- **TASK PROMPT**
Pictures excluded, output the lines of the data below between the one holding "color: #e5e5e5 ->" and the one holding "color: #8b5cf6 ->", inclusive, exactly as they stand.

══ MATERIAL TO PROCESS

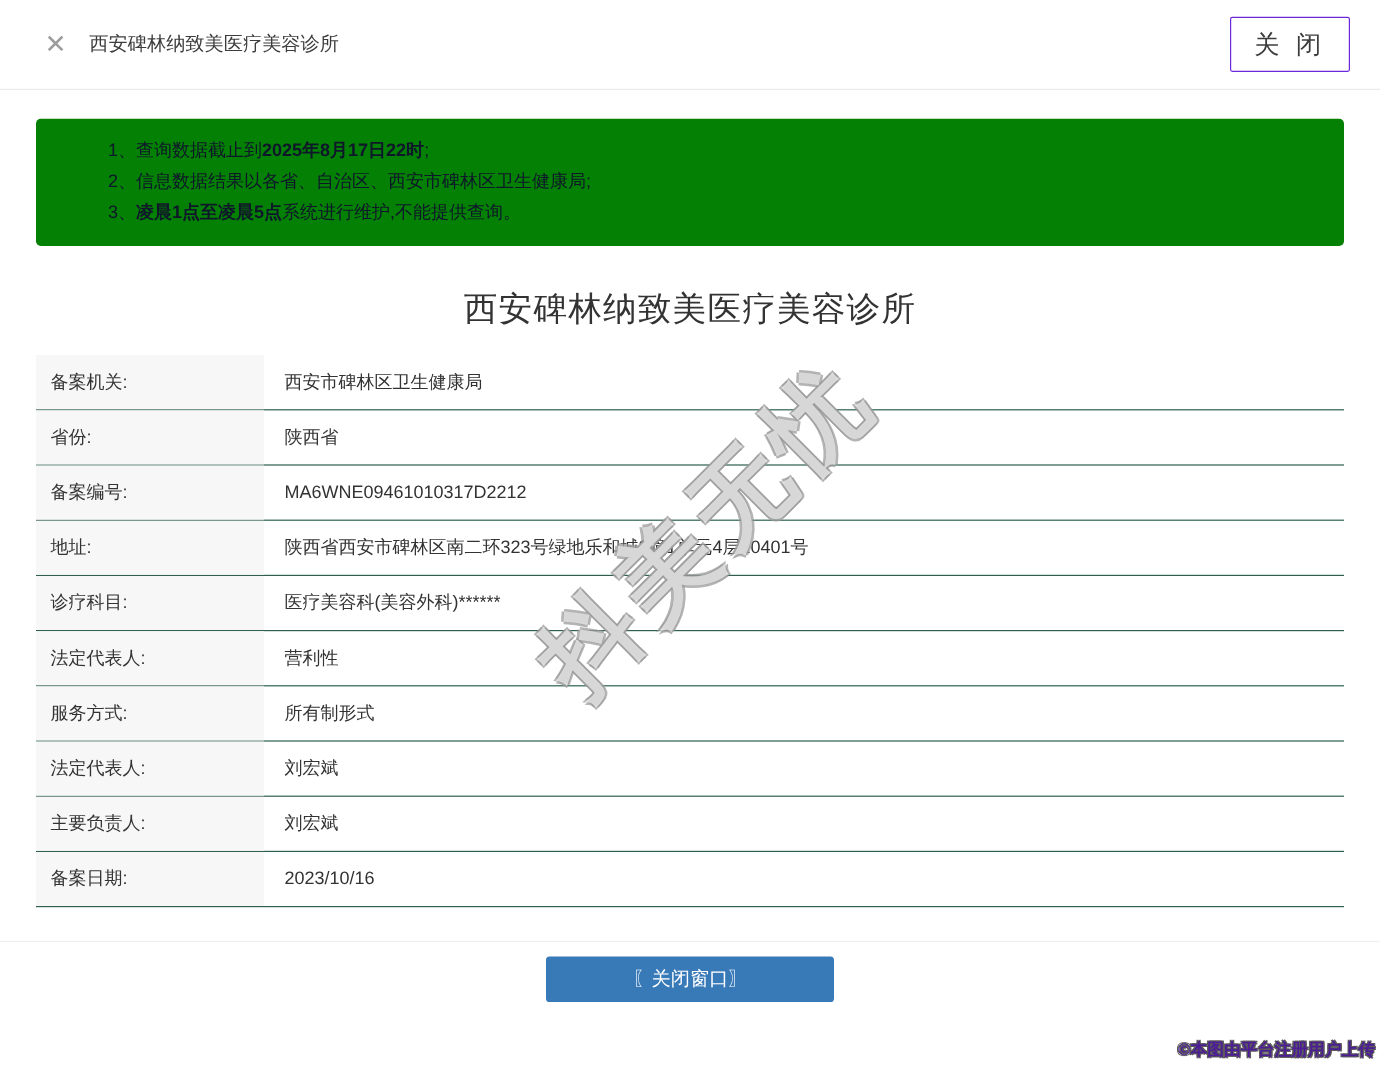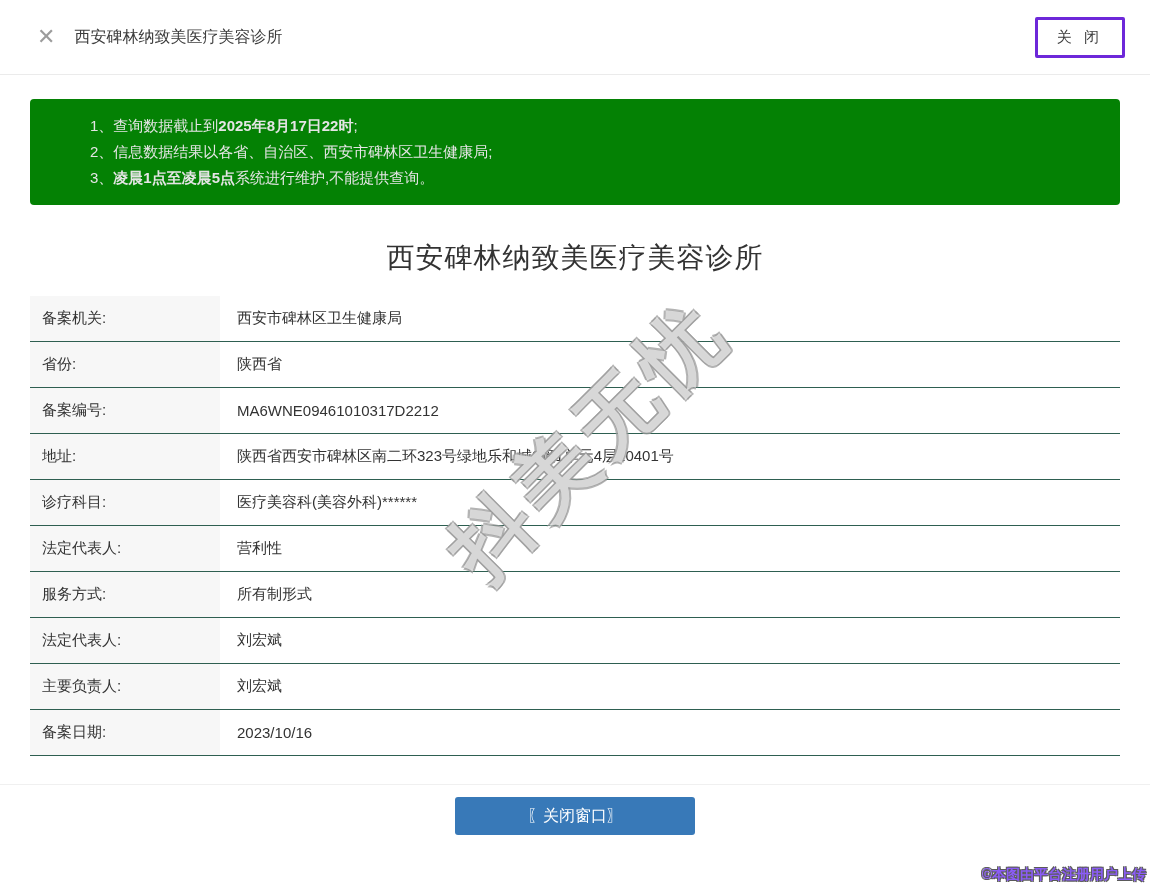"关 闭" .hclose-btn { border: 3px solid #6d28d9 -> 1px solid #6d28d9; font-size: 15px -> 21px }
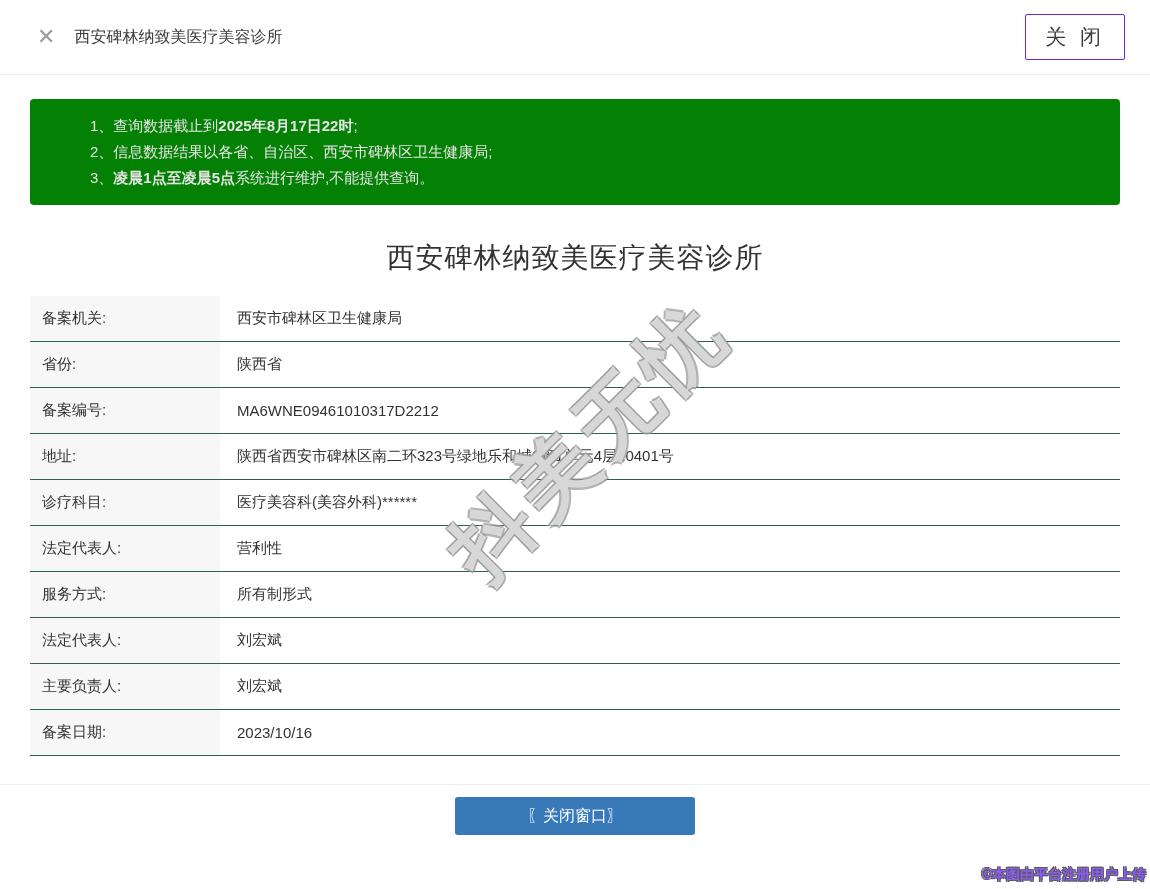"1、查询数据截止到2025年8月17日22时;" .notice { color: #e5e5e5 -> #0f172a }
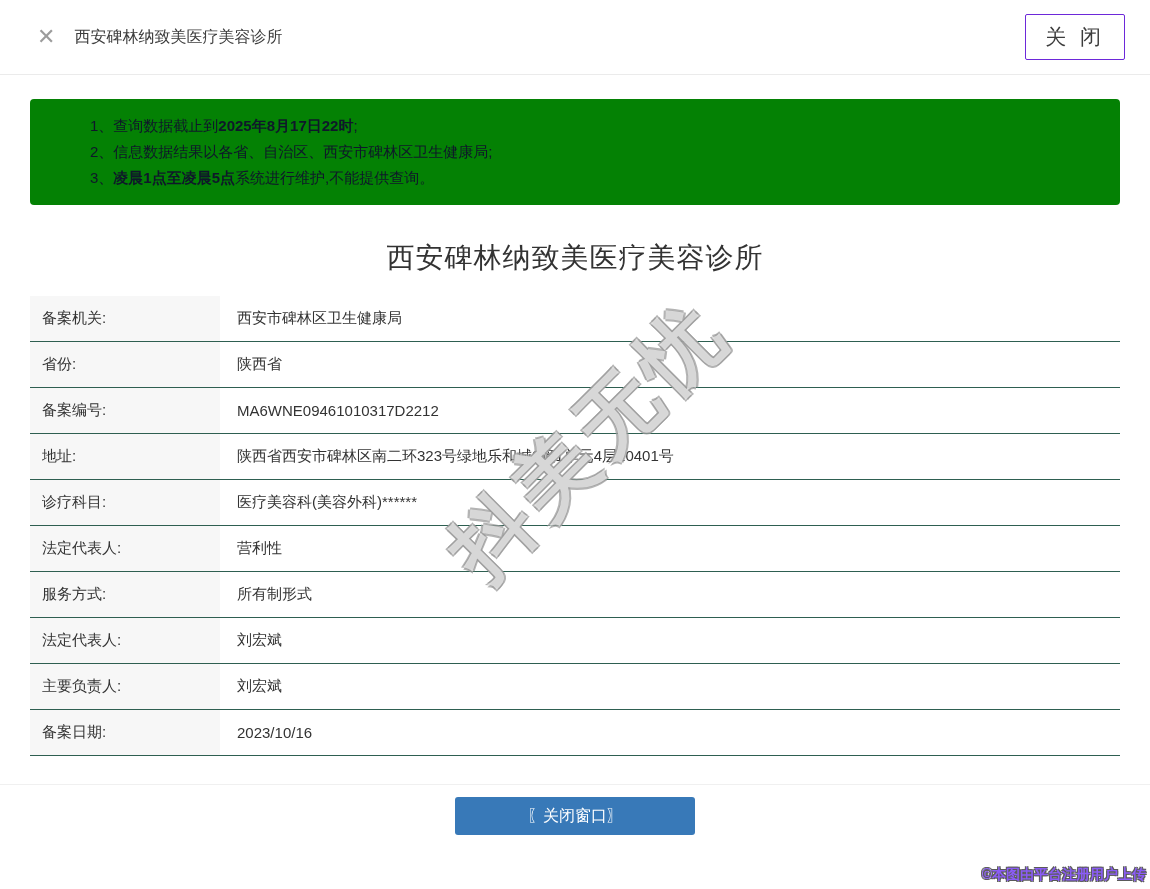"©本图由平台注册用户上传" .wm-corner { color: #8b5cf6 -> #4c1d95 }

════
══ MATERIAL TO PROCESS

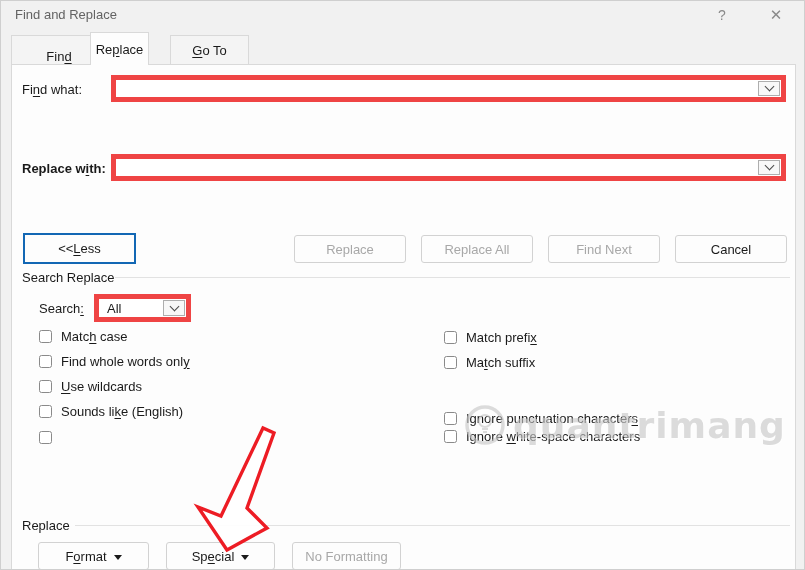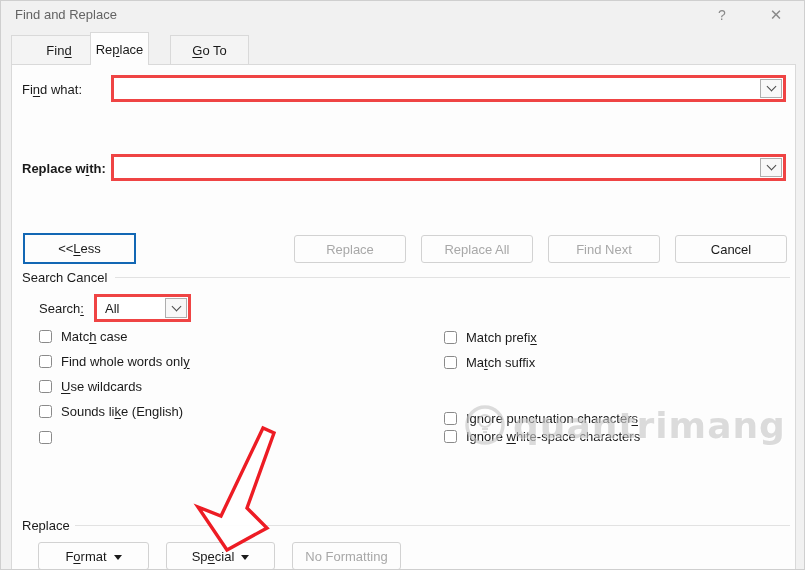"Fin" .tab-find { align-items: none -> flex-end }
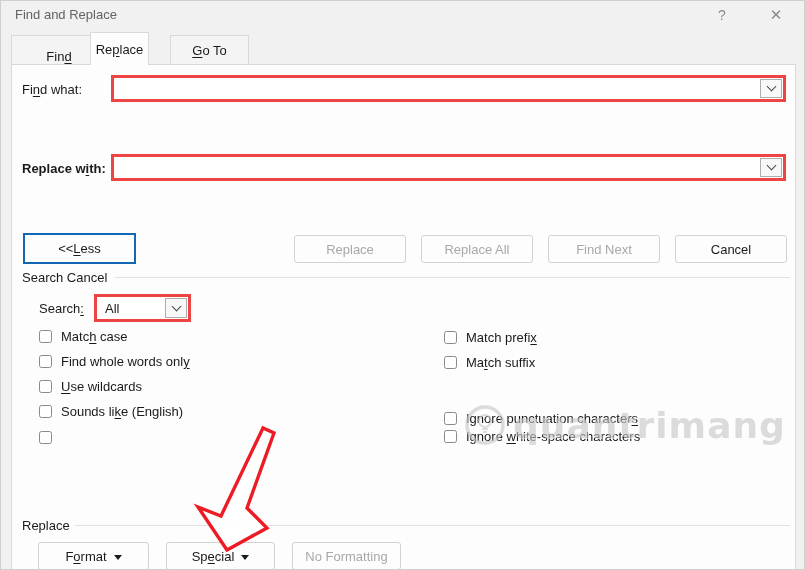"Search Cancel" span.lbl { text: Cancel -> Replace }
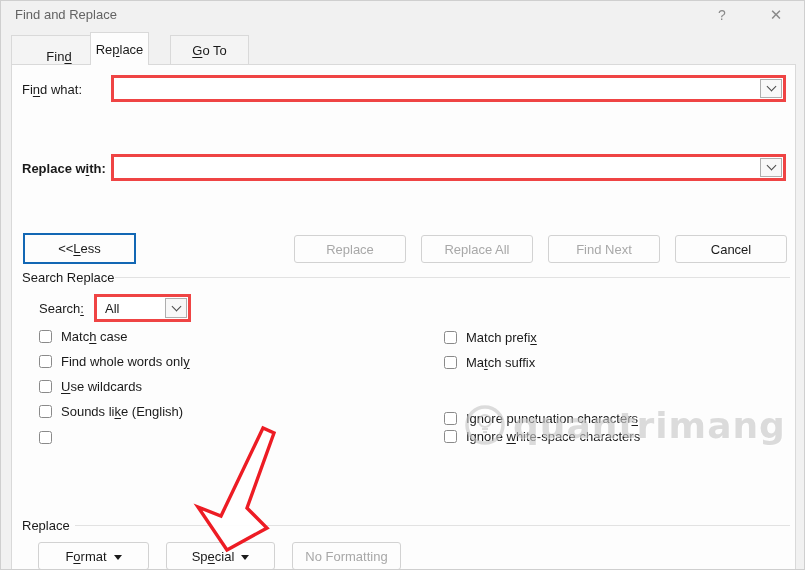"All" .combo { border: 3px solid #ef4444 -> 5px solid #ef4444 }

════

- **REPLY**
"1、查询数据截止到2025年8月17日22时;" .notice { color: #e5e5e5 -> #0f172a }
"©本图由平台注册用户上传" .wm-corner { color: #8b5cf6 -> #4c1d95 }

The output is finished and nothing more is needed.